Quelles sont donc les alternatives ? Tout d’abord, notons que certains amphibiens peuvent parcourir des centaines de mètres entre leur habitat aquatique et leur habitat terrestre. La recherche d’individus en phase terrestre ne se limite donc pas aux environs immédiats des mares où ils se reproduisent. L’étude mosellane citée plus haut montre que les habitats terrestres du Crapaud vert (Bufotes viridis) se trouvent « dans un premier rayon, d’abord de 150-200 m puis un second d’environ 1 km autour de ces sites aquatiques favorables« . La superficie à prospecter est donc a priori grande. Toutefois, connaître les facteurs qui déterminent le choix d’un habitat terrestre par les amphibiens permet d’optimiser les recherches.

Un sol meuble et de l’humidité

Gardons à l’esprit que les amphibiens en phase terrestre fuient la sécheresse et apprécient l’humidité. Ajoutons qu’ils ont besoin d’un sol suffisamment meuble pour se cacher. Le premier endroit favorable pour les chercher est donc le milieu forestier : le feuillage atténue à la fois le froid hivernal et le rayonnement solaire estival ; le sol forestier, riche en humus, souvent profond, ne durcit pas au soleil comme le sol nu des champs. Il ne connaît pas non plus le gel.

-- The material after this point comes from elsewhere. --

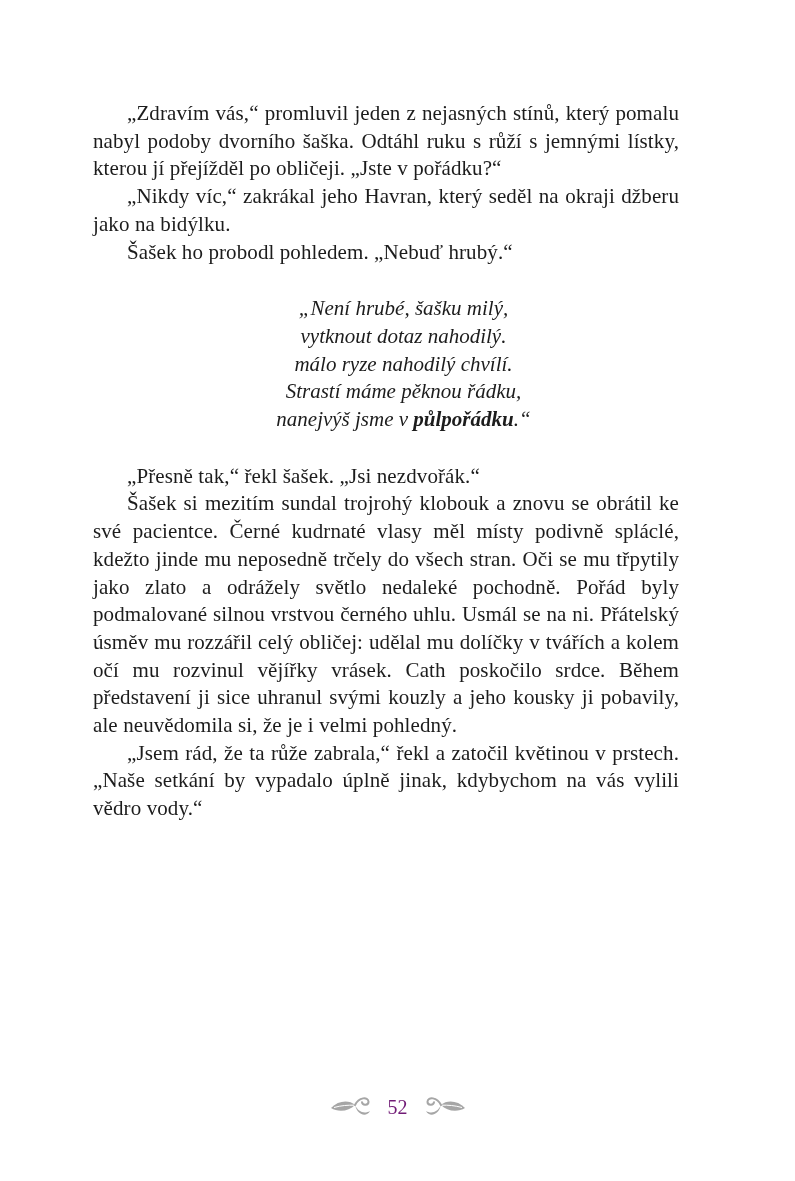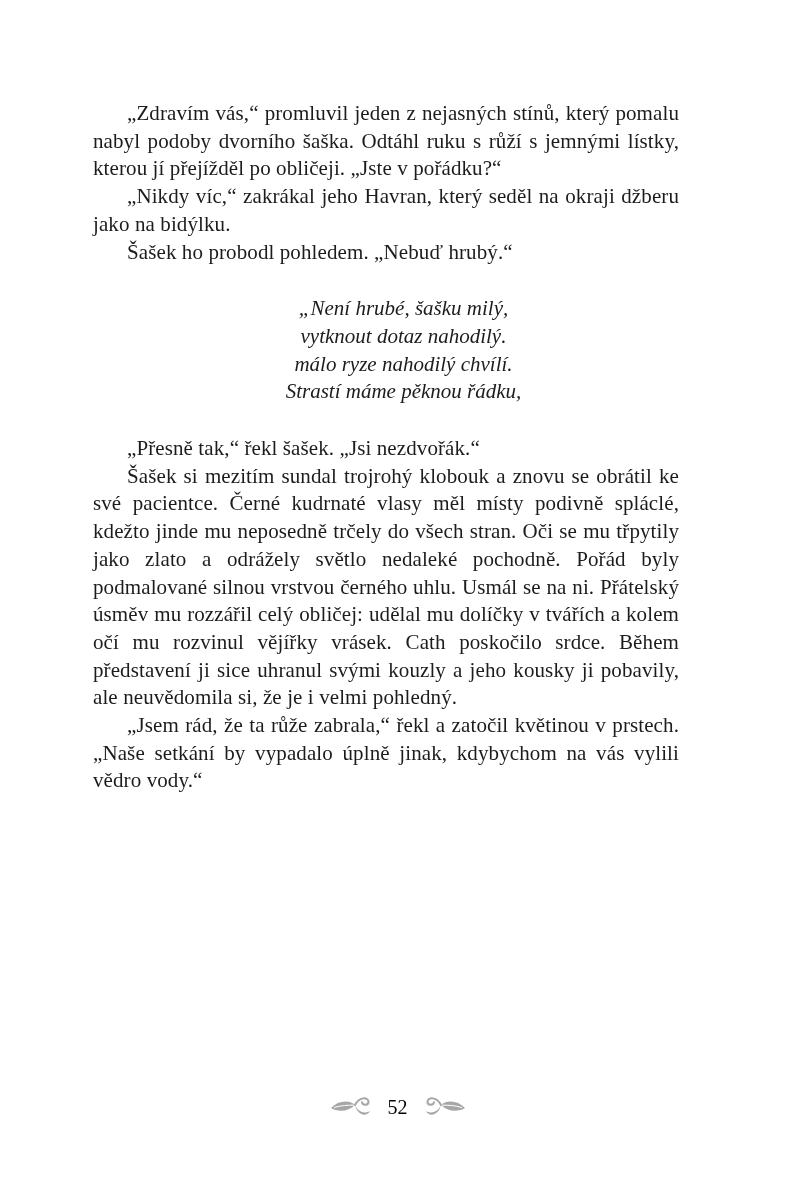"nanejvýš jsme v půlpořádku.“" div.poem-line { html: none -> <div><span>nanejvýš jsme v </span><span>půlpořádku</span><span>.“</span></div> }
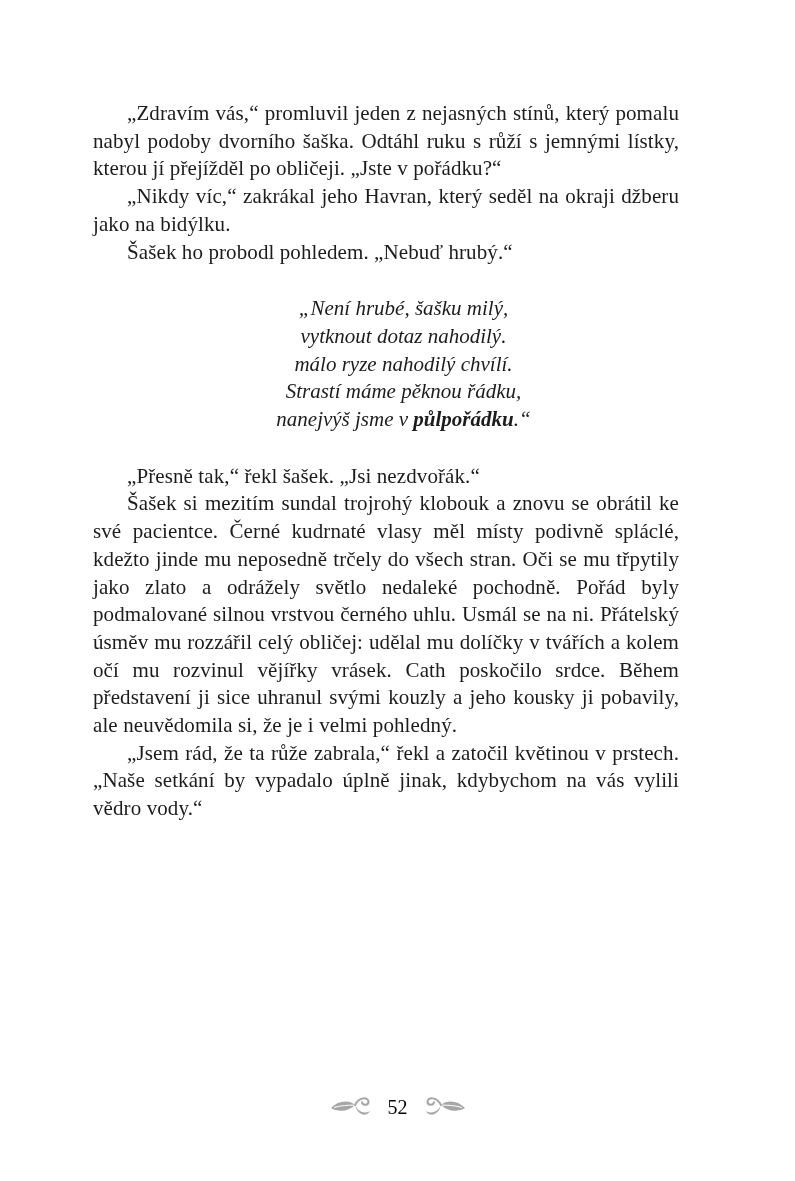"52" .page-number { color: #000000 -> #701a75 }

Une technique intéressante peut donc être de rechercher les amphibiens en phase terrestre dans les vallons boisés, sous les souches ou les branches en décomposition. La présence d’un tas de bûches peut être une aubaine. Il importe de ne pas déranger l’animal et de remettre l’abri en place aussitôt l’observation réalisée.

Une autre méthode consiste à prospecter de nuit dans les chemins creux ou sur les chemins forestiers. Bien que les amphibiens se déplacent souvent dans les prairies, leur détection nocturne au milieu de la végétation est pour le moins hasardeuse. La présence d’un chemin en terre vous permet d’améliorer la probabilité de détection.

Enfin, la troisième méthode, moins réjouissante, consiste à inspecter en journée les bords de route. Cela est bien connu : les amphibiens font partie des principales victimes du trafic automobile (voir cet article). La recherche d’une présence terrestre par ce moyen n’est donc pas à négliger.

Les limites de la méthode

La recherche des habitats utilisés par les amphibiens en phase terrestre sans suivi télémétrique reste un exercice compliqué. Notons que certains amphibiens peuvent hiberner dans la vase d’une mare ou d’un étang. Difficile de vérifier leur localisation dans ce cas ! D’autres se cachent dans des terriers de rongeurs et beaucoup profitent des cachettes qu’offrent les jardins privés (tas de bois, cabanes sombres, regards de canalisation, etc.)

Il ne faut donc pas s’empresser de conclure à une absence totale d’individus après une ou deux prospections négatives. Un vallon boisé, sombre, avec beaucoup de bois mort, à quelques dizaines de mètres d’une mare, doit être considéré comme a priori favorable. En revanche, un plateau sec, couvert de champs de blés, l’est a priori beaucoup moins.

On utilisera donc une ou plusieurs des trois méthodes présentées (sous-bois forestier, prospection nocturne et recherche en bord de route) avec une pression de prospection d’autant plus élevée que le site paraît a priori favorable.